In some embodiments, the model training engine 154 may apply supervised learning techniques using a combination of classification, regression, and detection losses, including cross-entropy loss for categorical attributes, smooth L1 loss for bounding box regression, focal loss for damage region detection, and contrastive loss for image consistency modeling. Optimization may be performed using stochastic gradient descent (SGD), Adam, or other gradient-based methods across batched input tensors, optionally using GPU-accelerated infrastructure in a cloud-based environment. The engine 154 may periodically retrain deployed models using new edge-case examples harvested from live system traffic or manual annotation workflows. In some embodiments, training may be initiated automatically in response to detection of drift in model performance metrics or manually triggered by an operator through an administrative interface.

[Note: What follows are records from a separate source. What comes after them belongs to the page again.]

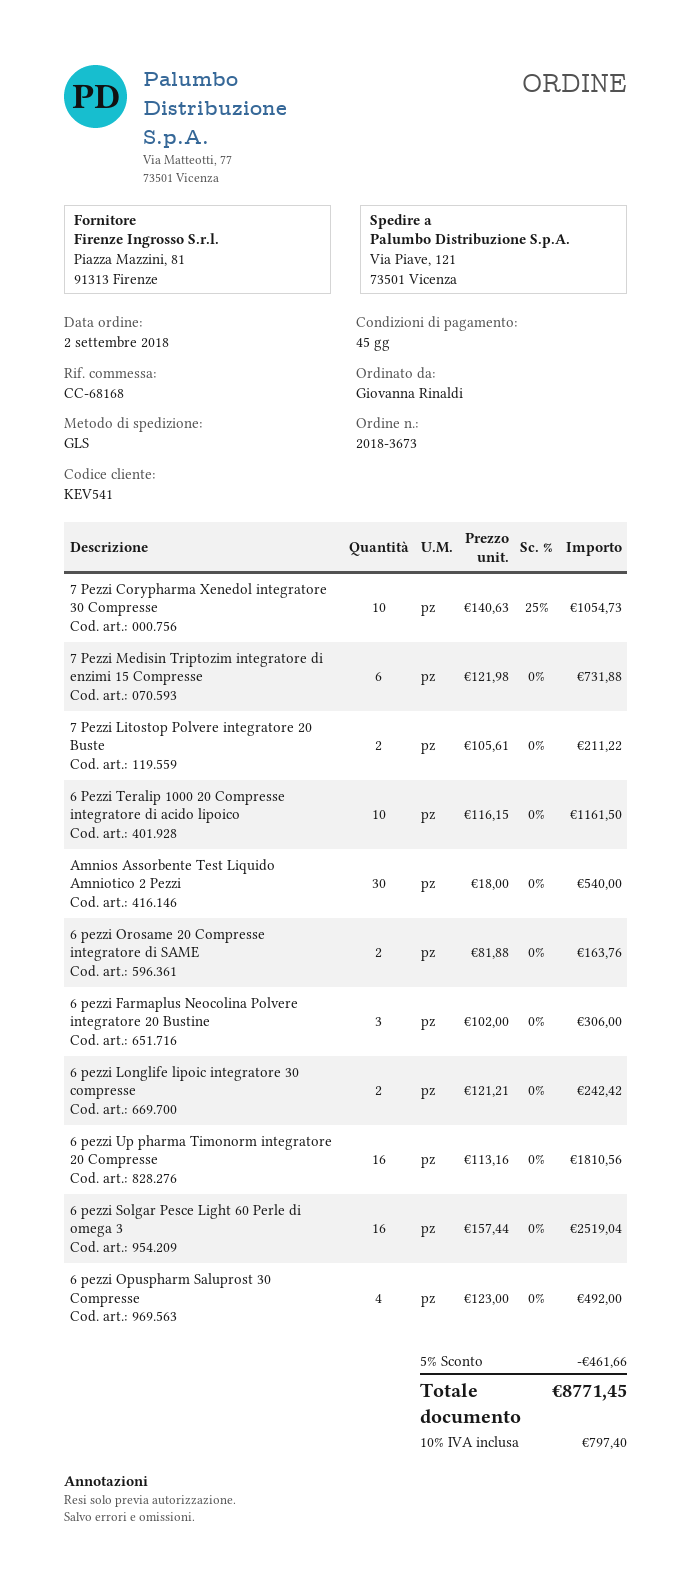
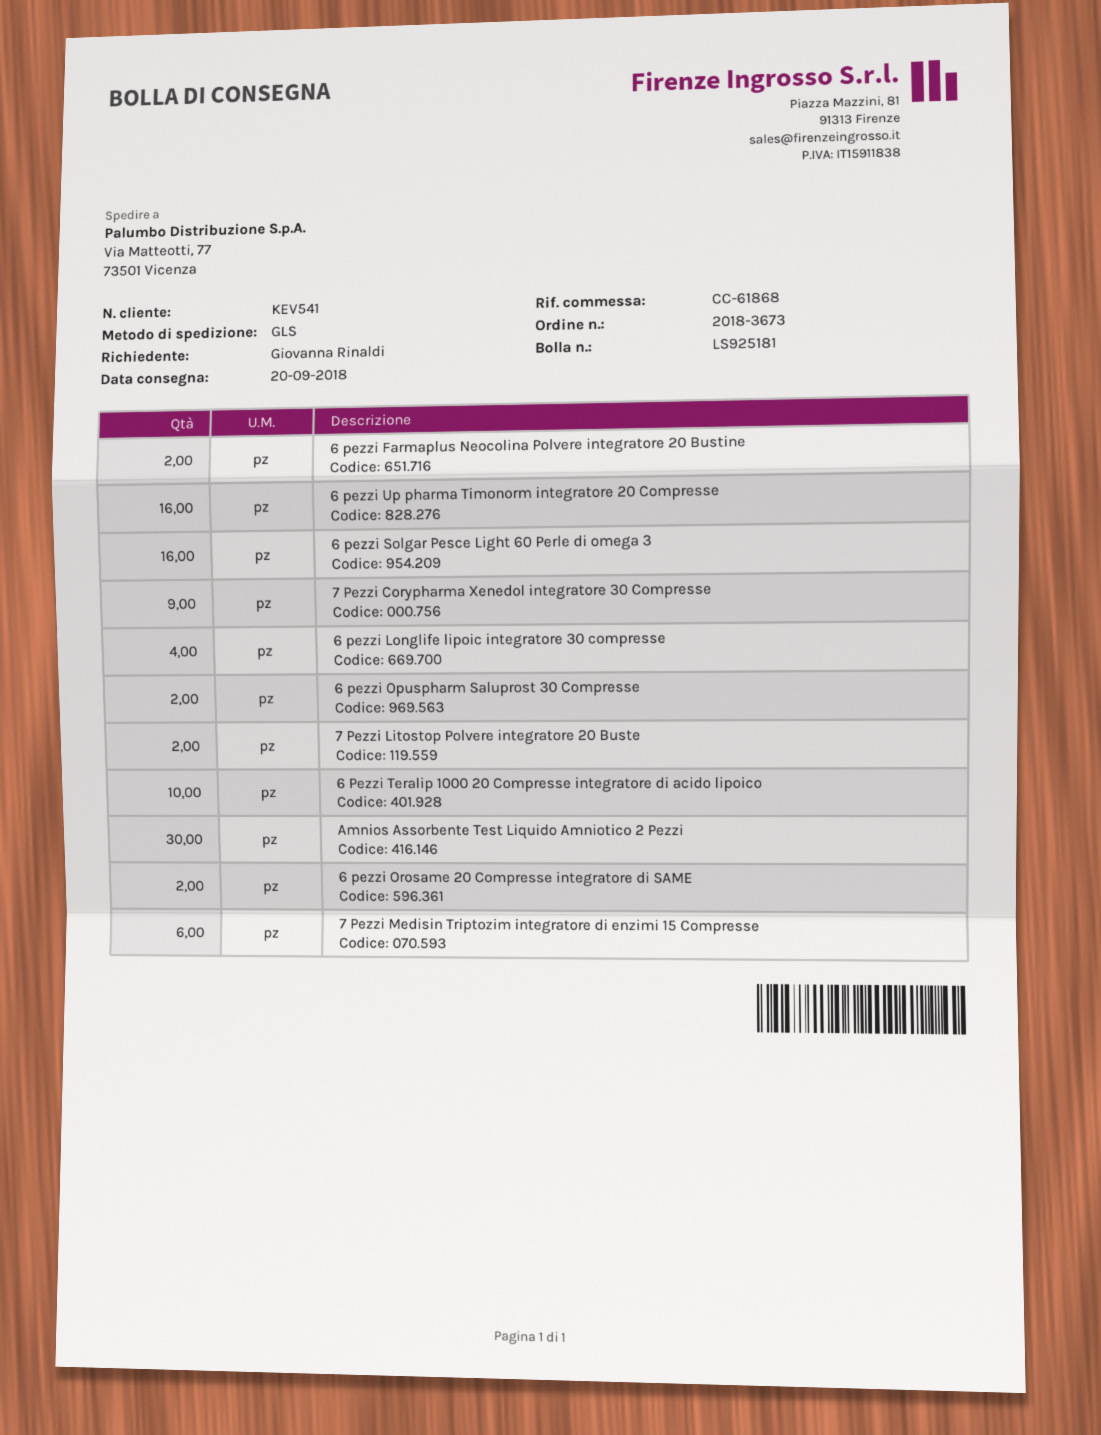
reference: CC-68168 -> CC-61868
ship to: Via Piave, 121, 73501 Vicenza -> Via Matteotti, 77, 73501 Vicenza
7 Pezzi Corypharma Xenedol integratore 30 Compresse: 10 -> 9
6 pezzi Farmaplus Neocolina Polvere integratore 20 Bustine: 3 -> 2
6 pezzi Longlife lipoic integratore 30 compresse: 2 -> 4
6 pezzi Opuspharm Saluprost 30 Compresse: 4 -> 2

Example Machine-Learning-Based Data Extraction and Validation Pipeline

FIG. 2A describes an example ML-based vehicle verification pipeline 210 that can be implemented by the online system 140. A subset of the components of the online system 140 shown in FIG. 1B may define the machine-learning-based vehicle verification pipeline 210 configured to perform various data extraction and validation operations based on the information submitted by the user of the client device 110 as well as based on data received from one or more external database systems 120. In one or more embodiments, the ML-based vehicle verification and valuation pipeline 210 may include one or more machine-learned models 166, the preprocessing module 144, the inference module 146, the validation module 148, and the output generation module 150 to extract and validate vehicle information based on the input provided by the user and based on external (ground truth) data.

FIG. 2A shows that the pipeline 210 may be configured to generate a structured output 230 (i.e., structured data object 172; hierarchical data structure) that includes sections on information about the vehicle, information about any damage to the vehicle and corresponding damage metrics, information about the license plate, information about the odometer reading, and validation and verification section indicating if there are any discrepancies or “red flags” in the submitted information, based on the output of the ML models 166 and the data received from the external databases 120.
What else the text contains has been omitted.